Extreme Ownership Book Cover

9 Learnings from Extreme Ownership (4 Minutes)

Table of Contents

#1 Leaders must have humility.

To be a great leader, you will need humility. Admitting ones mistakes and shortcomings is not a demonstration of weakness. Instead it shows great courage. Your team will respect you for your honesty and will follow your example. The last thing you want is a culture of covering things up.

#2 There are no bad teams, only bad leaders.

There aren’t good teams. There aren’t bad teams. There is only the team you have in that moment. Your job as a leader is to utilise the resources you have at your disposal for the best possible result. If you blame your team, you are only diluting your own influence. A leader must accept that the only difference between a high performance and a low performance team is only them-self.

#3 Your team must understand the why.

Every one of your team members is a sophisticated individual. To give flat out orders without explaining the context demonstrates that a leader doesn’t trust or respect their team. To get your team on board, you must articulate the purpose of their work. Failure to do this will result in you spending a lot of time and effort re-aligning your team.

#4 Check your ego.

Your ego serves to protect you, not to support your growth. If you ego is shielding you from accepting reality, then its not serving your team. A good leading will check their ego at the door and realise that they are part of something bigger than just themselves.

#5 Keep it simple.

A plan might make sense in your head but that doesn’t mean it translates into the heads of your team members. Its important to keep a plan as simple as possible. The easier the plan is to follow, the more likely it is to be successful. A good leader understands that its not the sophistication of the plan but how well it is carried out that is important.

#6 Help your team prioritise.

Your team is in the thick of it. A strong leader will step out of the fog and and support their team in working out the most urgent parts of a plan or project. In doing this, you will reduce the stress of your team and allow them to be more efficient.

#7 Create trust with your team.

Be open and honest with your team. As leaders, sometimes we forget that there was a time when we were sitting in the same chairs as our team members. A leader will often consider that they can do something more effectively or efficiently than a team member. A great leader will accept this and choose to allow a team member to take the lead as a demonstration of trust. A team will not trust their leader if their leader won’t let them do anything on their own.

#8 Leadership goes up and down the chain.

A leader is not only responsible for their own team members, they are also responsible for the leaders above them. As a leader, you appreciate it when a team member steps up. Don’t forget that the leaders above you also feel the same way. You get overwhelmed sometimes and so do they. Its important to understand that everyone is part of a greater mission and that a great leader will support both up and down the chain.

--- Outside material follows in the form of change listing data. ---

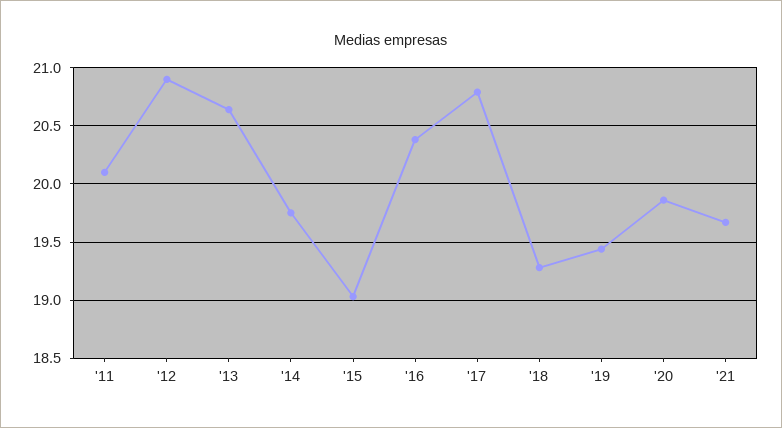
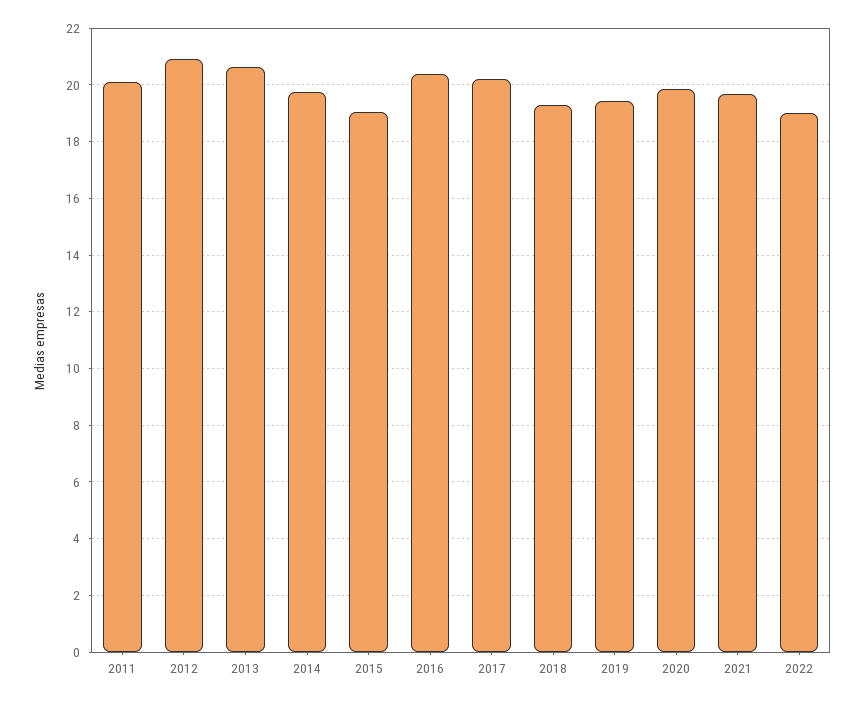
'17: 20.8 -> 20.25
2022: none -> 19

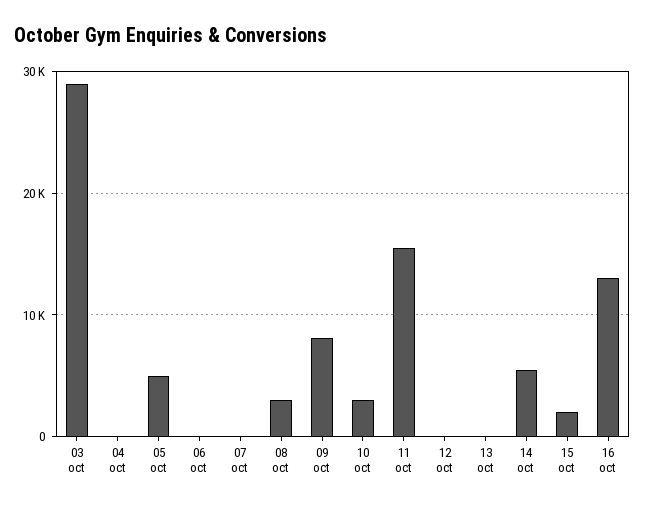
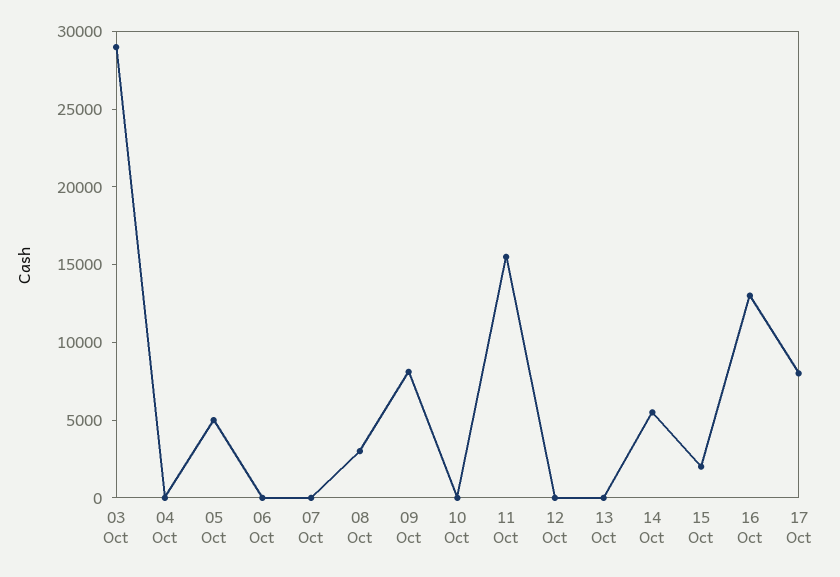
10 oct: 3000 -> 0
17 Oct: none -> 8000

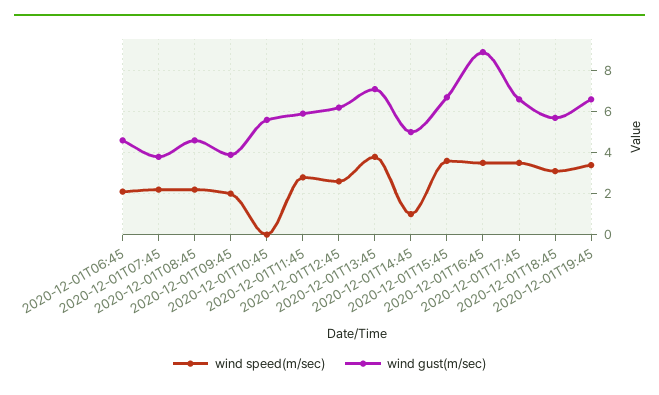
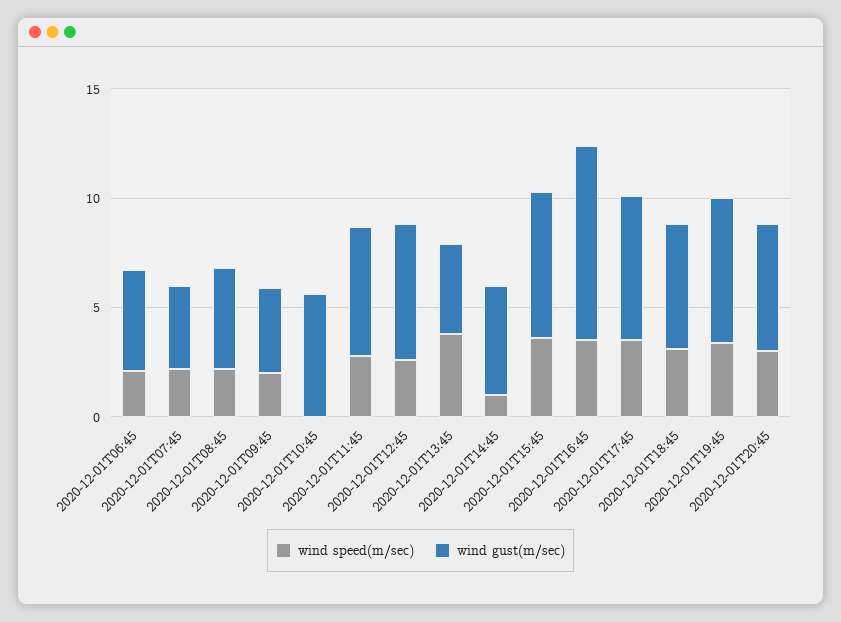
wind gust(m/sec), 2020-12-01T13:45: 7 -> 4
wind speed(m/sec), 2020-12-01T20:45: none -> 3
wind gust(m/sec), 2020-12-01T20:45: none -> 6

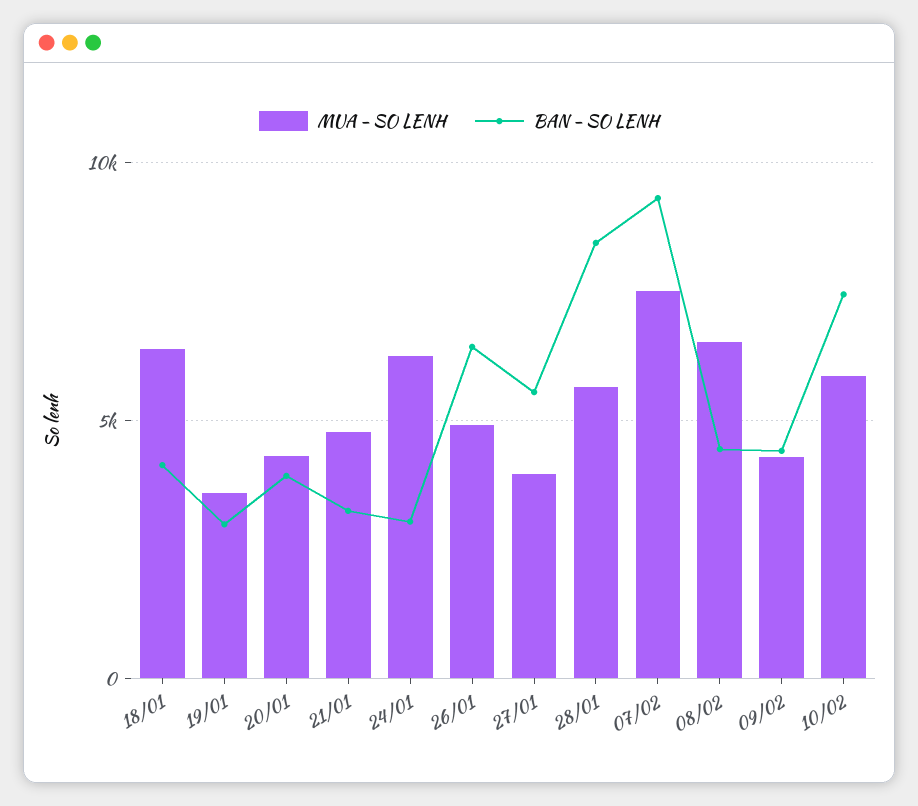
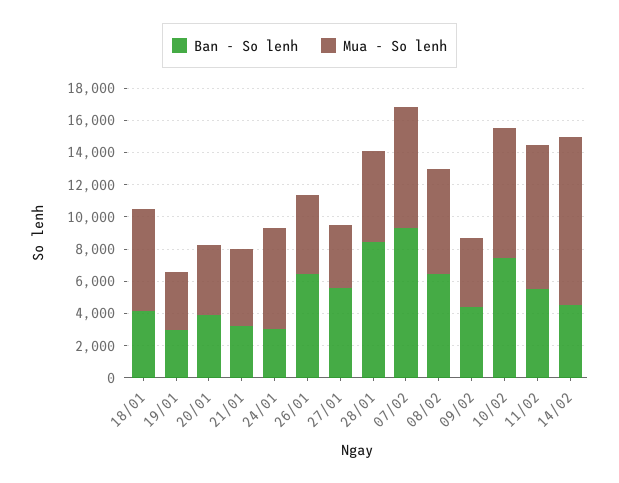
BAN - SO LENH, 08/02: 4500 -> 6500
MUA - SO LENH, 10/02: 6000 -> 8000
BAN - SO LENH, 11/02: none -> 5500
MUA - SO LENH, 11/02: none -> 9000
BAN - SO LENH, 14/02: none -> 4500
MUA - SO LENH, 14/02: none -> 10500

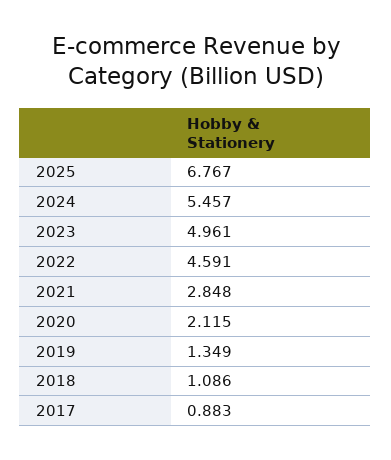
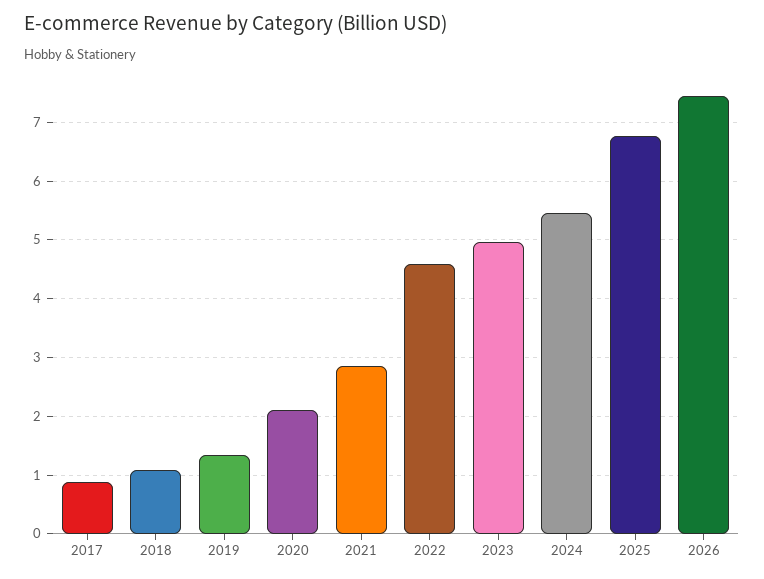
2026: none -> 7.4

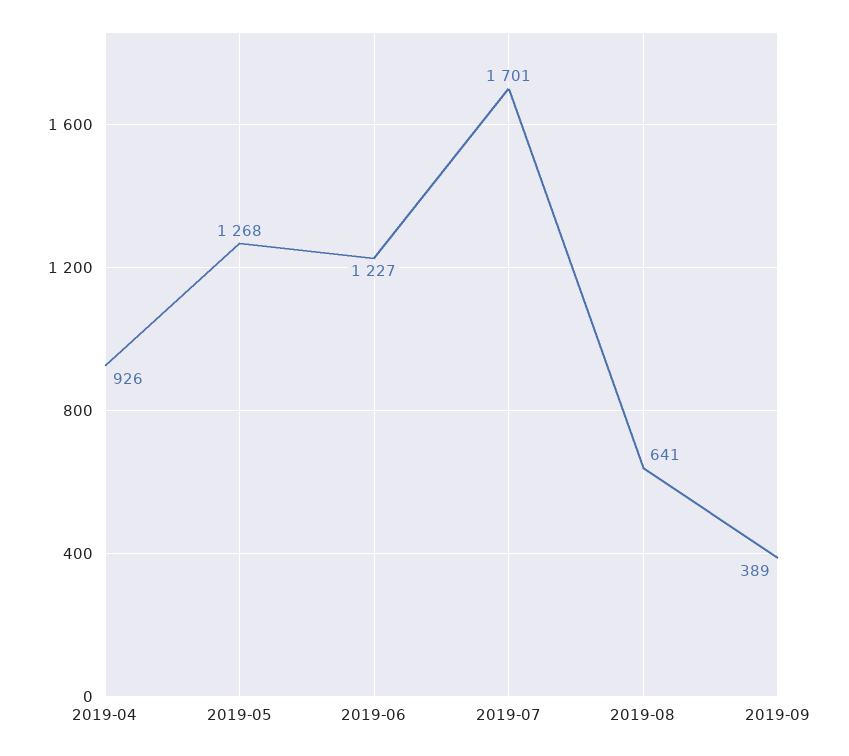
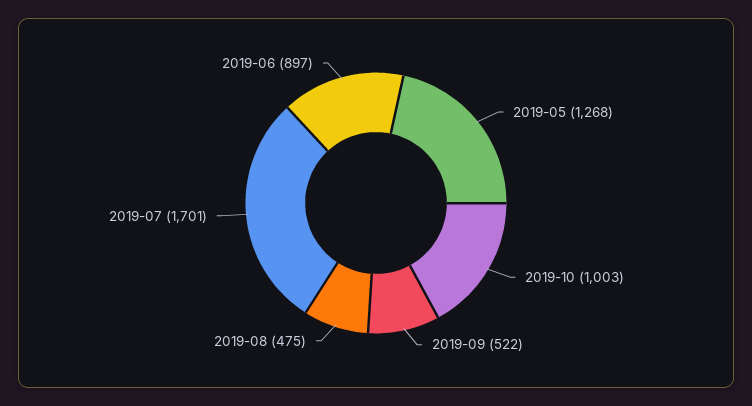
2019-04: 926 -> none
2019-06: 1227 -> 897
2019-08: 641 -> 475
2019-09: 389 -> 522
2019-10: none -> 1003

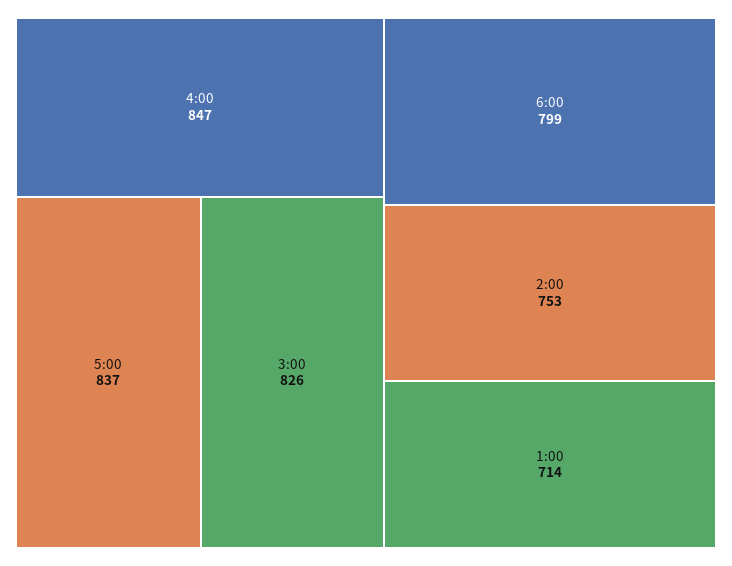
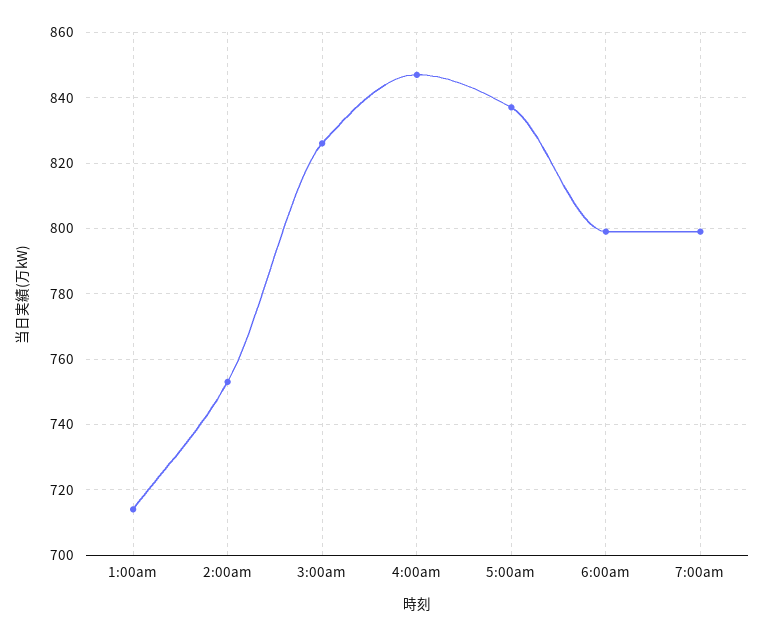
7:00am: none -> 800

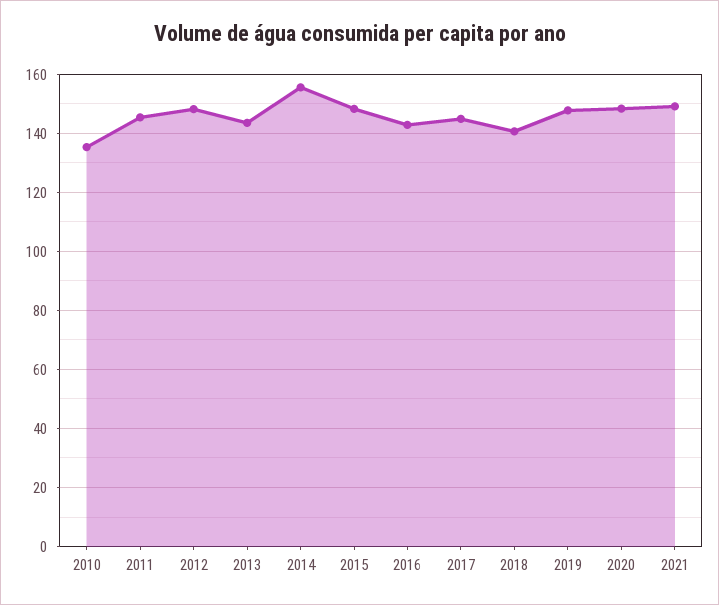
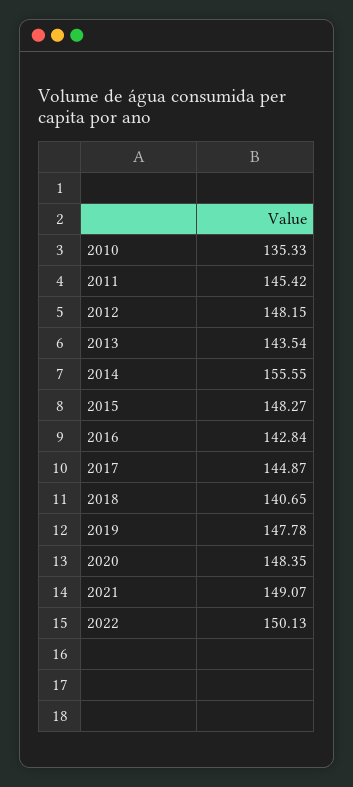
2022: none -> 150.13

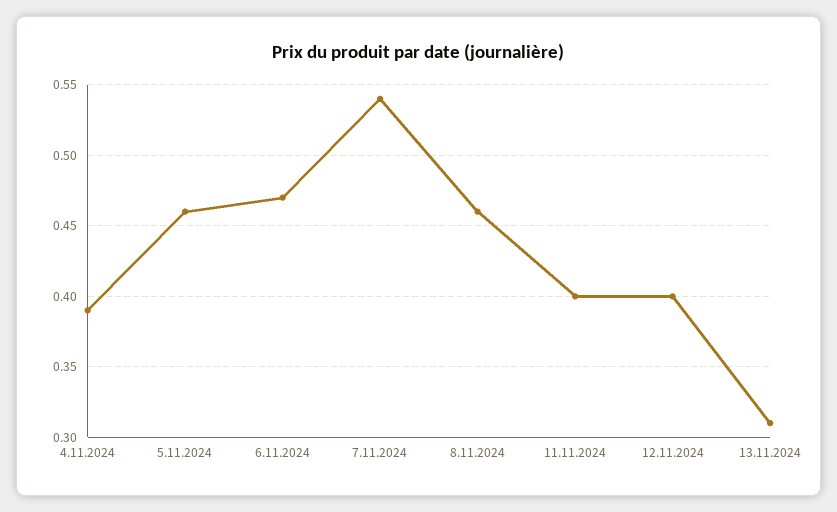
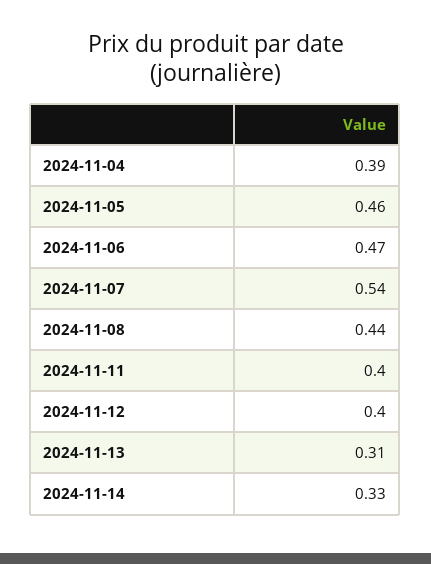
8.11.2024: 0.46 -> 0.44
2024-11-14: none -> 0.33

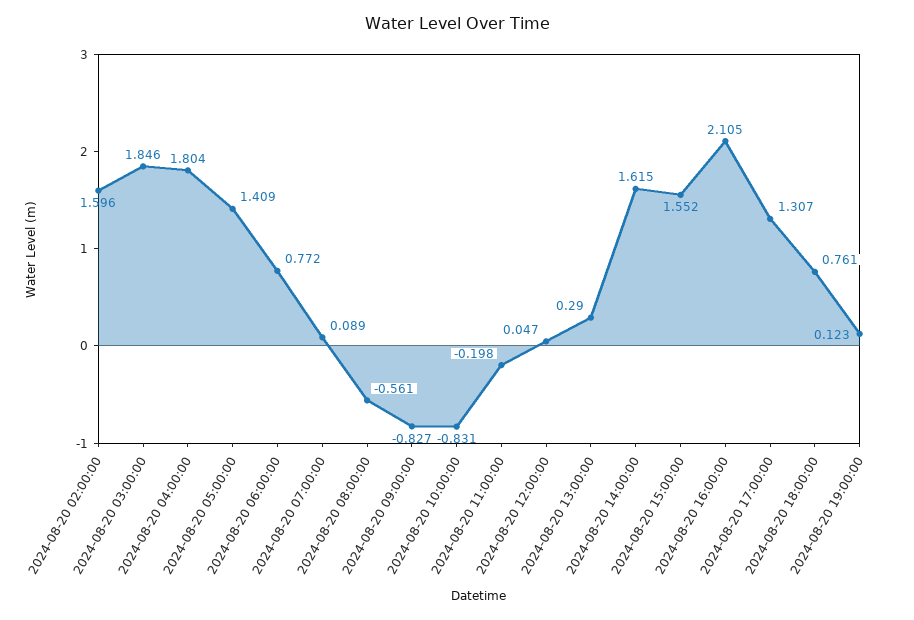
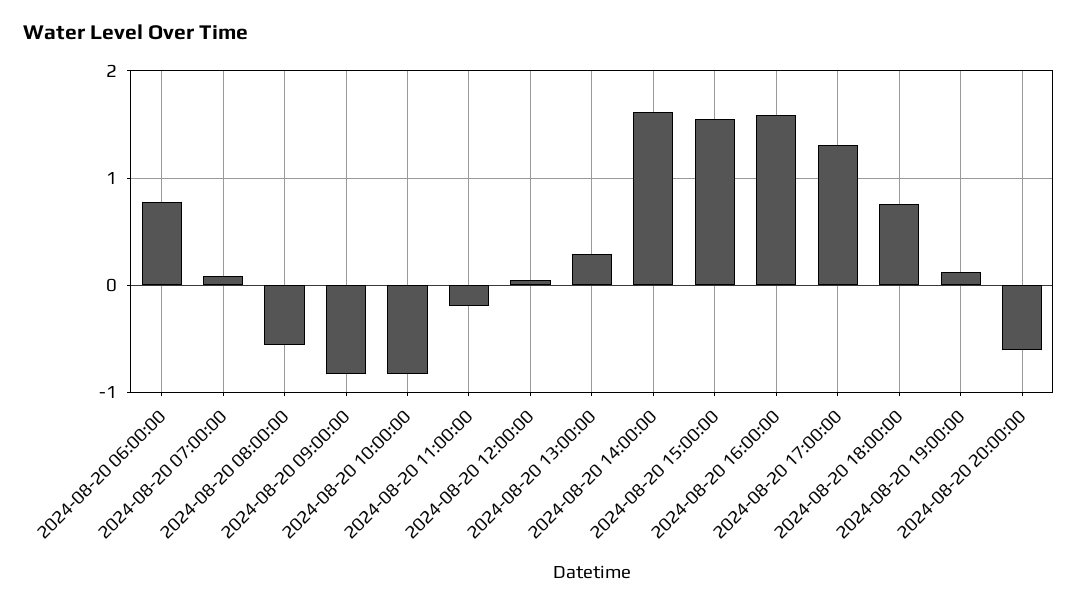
2024-08-20 02:00:00: 1.596 -> none
2024-08-20 03:00:00: 1.846 -> none
2024-08-20 04:00:00: 1.804 -> none
2024-08-20 05:00:00: 1.409 -> none
2024-08-20 16:00:00: 2.105 -> 1.6
2024-08-20 20:00:00: none -> -0.6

#9 Great leaders are disciplined.

Your ability to lead your team is directly connected with your ability to lead a high quality life. A leader that has a quality routine, accounting for physical health and mindfulness will better serve their team. You can only make a finite number of decisions in a day before fatigue sets in. The complexity of the decisions has no impact on this, only the quantity. This means that the choice of whether or not to work out in the morning uses the same amount of decision stamina as making a multi million dollar purchase. Great leaders will automate decisions through habit creation and discipline so that they can use their decision making stamina only for the decisions that really count.